ABSTRACT The activities of acid phosphatase and cathepsin D in the rat's ventral prostate lobe were investigated under normal conditions and during castration-induced involution. The specific activities of the acid hydrolases were higher in the prostatic »tissue« fraction than in the »secretion« fraction of the gland, and the total activities of acid phosphatase and cathepsin D in the »secretion« were increased up to about 24 % and 8 %, respectively, of the activities in the whole lobe. During involution, the specific activities of both hydrolases in the tissue showed a rapid increase, while total activity and activity »per cell« (on a DNA basis) of acid phosphatase declined, while the total activity of cathepsin D remained essentially unaltered at first and ultimately decreased; the activity of cathepsin D »per cell« was first increased and later showed a slight decrease. Cycloheximide administration retarded the gross atrophy and decrease in protein and DNA content, and was associated with a lowered total, specific and »per cell« activity of cathepsin D, and an »increased« total activity of acid phosphatase.
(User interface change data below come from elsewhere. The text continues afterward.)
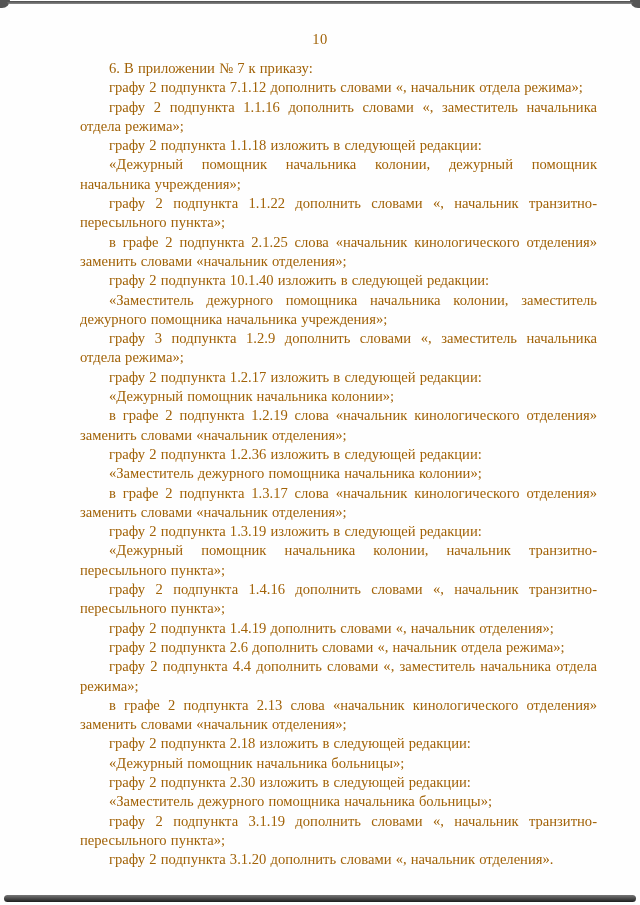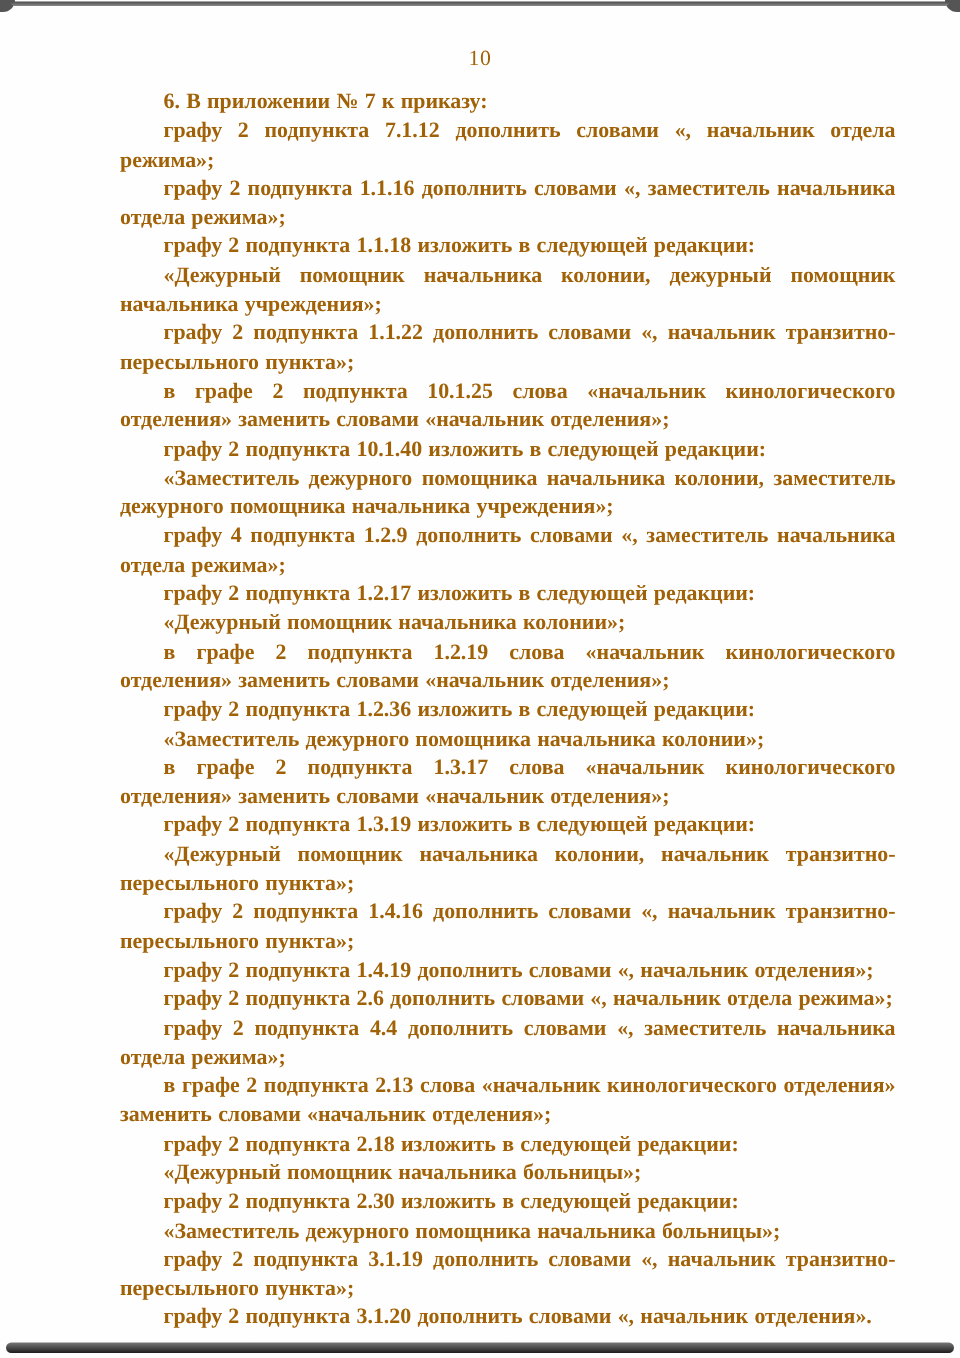"6. В приложении № 7" .body-text { font-weight: bold -> none }
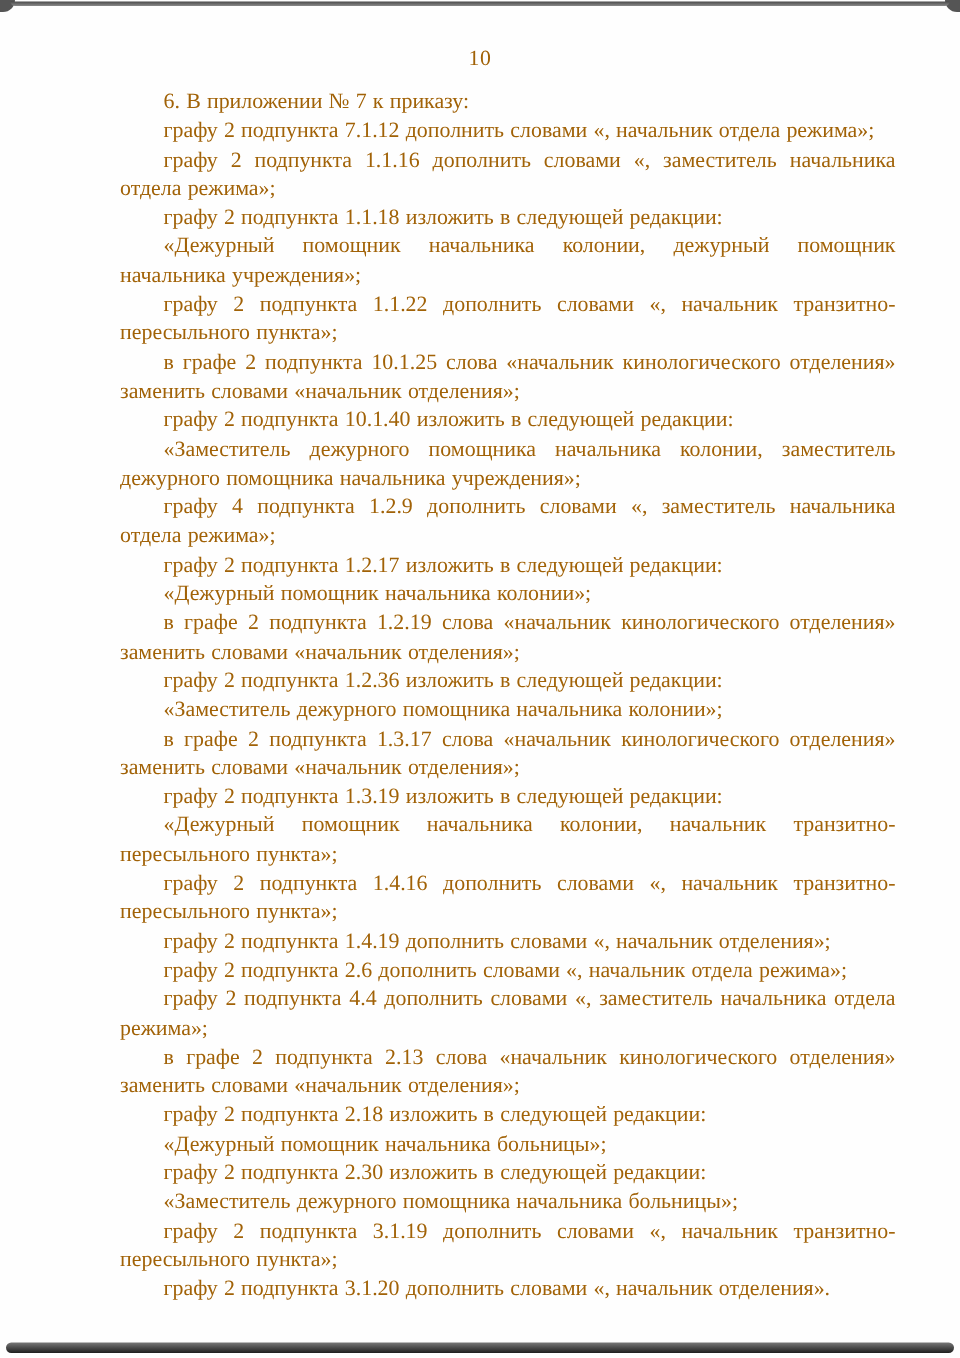"в графе 2 подпункта 10.1.25" p { text: 10.1.25 -> 2.1.25 }
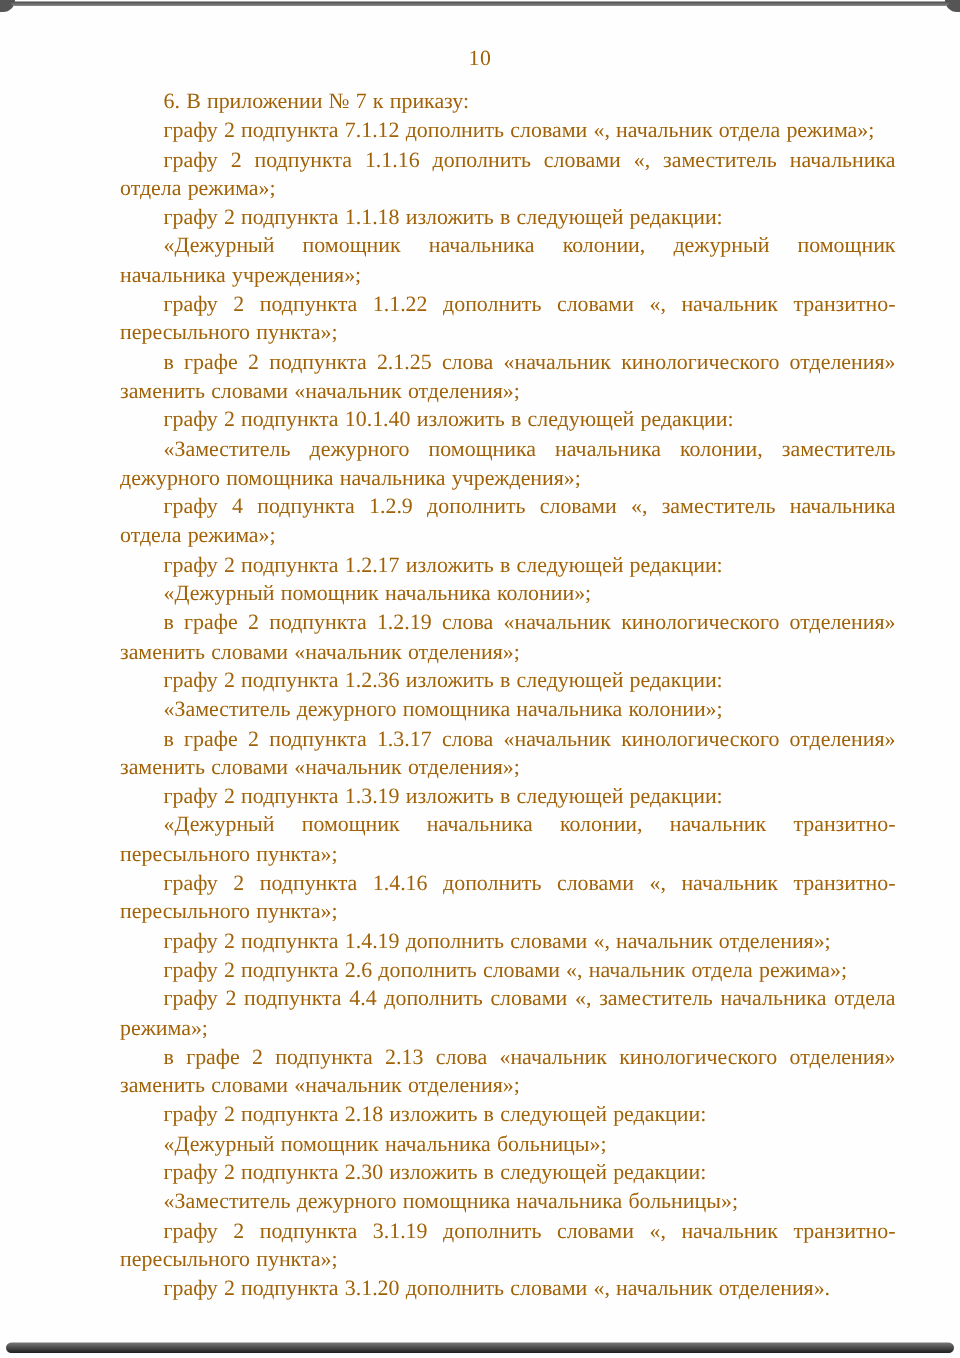"графу 4 подпункта 1.2.9 дополнить" p { text: 4 -> 3 }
The observations are compatible with an increased de novo synthesis of cathepsin D and a decreased synthesis of acid phosphatase during prostatic involution. The findings were interpreted as indicating that in the ventral prostate lobe of the rat, acid phosphatase is in part a secretory (and hormonesensitive) enzyme, and in part a »conventional« lysosomal enzyme, while cathepsin D is predominantly an enzyme which is bound to conventional lysosomes.